Drums of Autumn - Diana Gabaldon [160]
“Someone actually surveyed through there?” I peered unbelievingly at the vista of saw-toothed mountain ranges rising from valleys filled with morning mist. The mountains rose ahead of us like an endless series of floating mirages, fading from black-green to blue to purple, the farthest peaks etched black and needle-sharp against a crystal sky.
“Oh, aye.” He swung up into his saddle, turning his horse’s head so the sun fell over his shoulder. “They had to, to say for sure which land could be taken for settling. I made sure of the boundary before we left Wilmington, and Myers said the same—this side of the highest ridge. I did think to ask the fellows who dined with us last night, though, only to be sure they thought so, too.” He grinned down at me. “Ready, Sassenach?”
“As I’ll ever be,” I assured him, and turned my horse to follow.
He had rinsed out his shirt—or what was left of it—in the stream. The stained rag of linen was spread out to dry behind his saddle, leaving him half-naked in leather riding breeks, his plaid wrapped carelessly round his waist. The long scratches left by the bear’s attack were black across his fair skin, but there was no visible inflammation, and from the ease with which he moved in the saddle, the wounds seemed not to trouble him.
Neither did anything else, so far as I could see. The tinge of wariness he always bore was still with him; it had been part of him since boyhood—but some weight had lifted in the night. I thought perhaps it was our meeting with the three hunters; this first encounter with savages had been vastly reassuring to us both, and seemed substantially to have eased Jamie’s visions of tomahawk-wielding cannibals behind every tree.
Or it might be the trees themselves—or the mountains. His spirits had grown lighter with every foot upward from the coastal plain. I couldn’t help sharing his apparent joy—but at the same time, felt a growing dread of what that joy might lead to.
By midmorning the slopes had grown too thickly forested to ride any farther. Looking up a nearly vertical rock face into a dizzying tangle of dark branches, sparked with gold and green and brown, I was inclined to think the horses were lucky to be stopping at the bottom. We hobbled them near a stream, thick with grass along its edge, and plunged in on foot, onward and upward, ever deeper into the bloody Forest Primeval.

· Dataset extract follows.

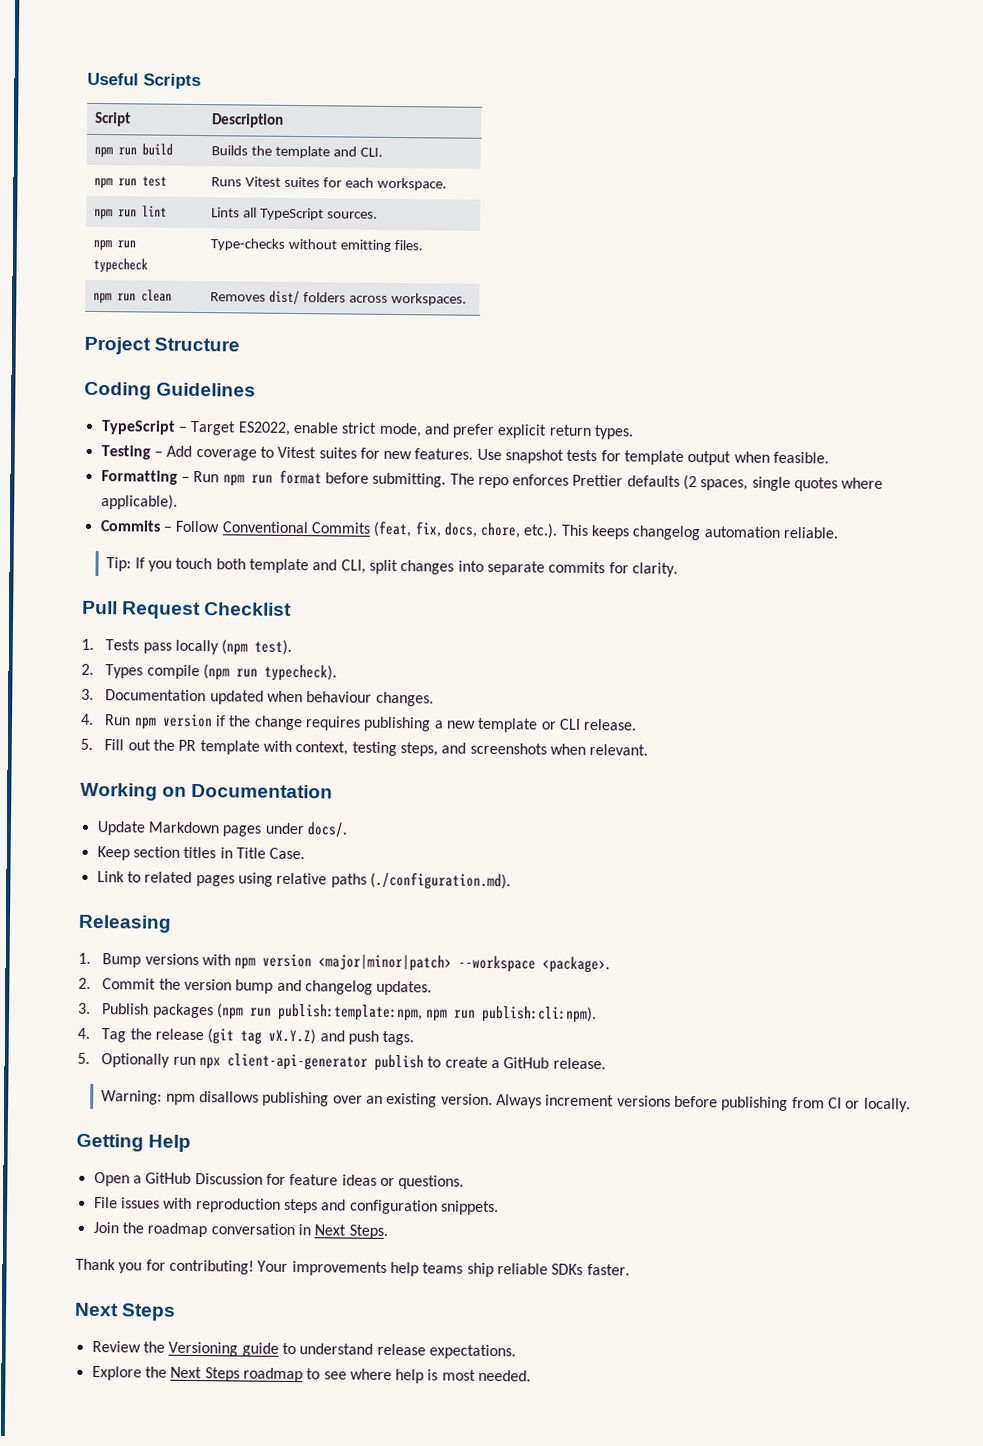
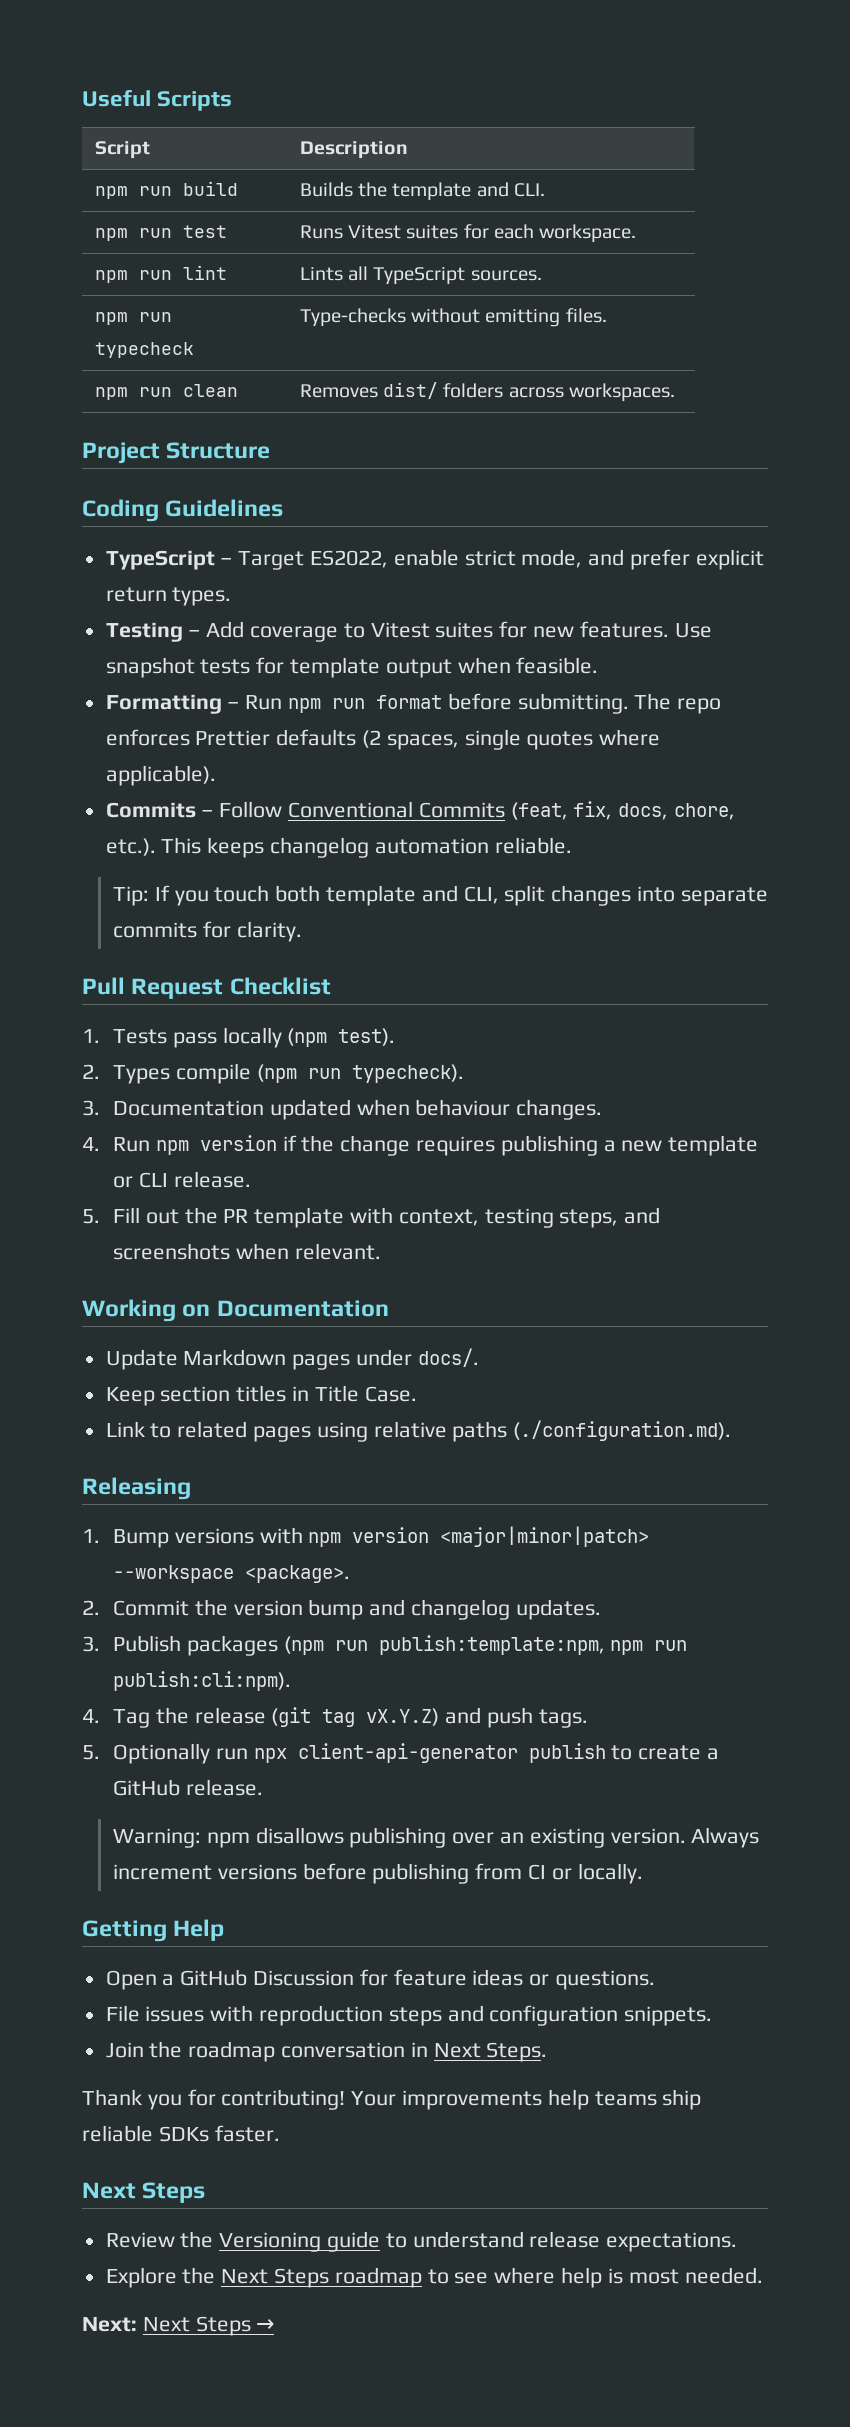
+ Next: Next Steps →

Towering pines and hemlocks, was it? I thought, clambering over the burled knots of a fallen tree. The monstrous trunks rose so high that the lowest limbs started twenty feet above my head. Longfellow had no idea.
The air was damp, cool but fecund, and my moccasins sank soundlessly into centuries-thick black leaf mold. My own footprint in the soft mud of a stream bank seemed strange and sudden as a dinosaur’s track.
We reached the top of a ridge, only to find another before us, and another beyond. I did not know what we might be looking for, or how we would know if we found it. Jamie covered miles with his tireless hill-walker’s stride, taking in everything. I tagged behind, enjoying the scenery, pausing now and then to gather some fascinating plant or root, stowing my treasures in the bag at my belt.
We made our way along the back of one ridge, only to find our way blocked by a great heath bald: a patch of mountain laurel that looked from a distance like a shiny bare patch among the dark conifers, but closer to, proved to be an impenetrable thicket, its springy branches interwoven like a basket.
We backtracked, and turned downward, out from under the huge fragrant firs, across slopes of wild timothy and muhly grass that had gone bright yellow in the sun, and at last back into the soothing green of oak and hickory, on a wooded bluff that overlooked a small and nameless river.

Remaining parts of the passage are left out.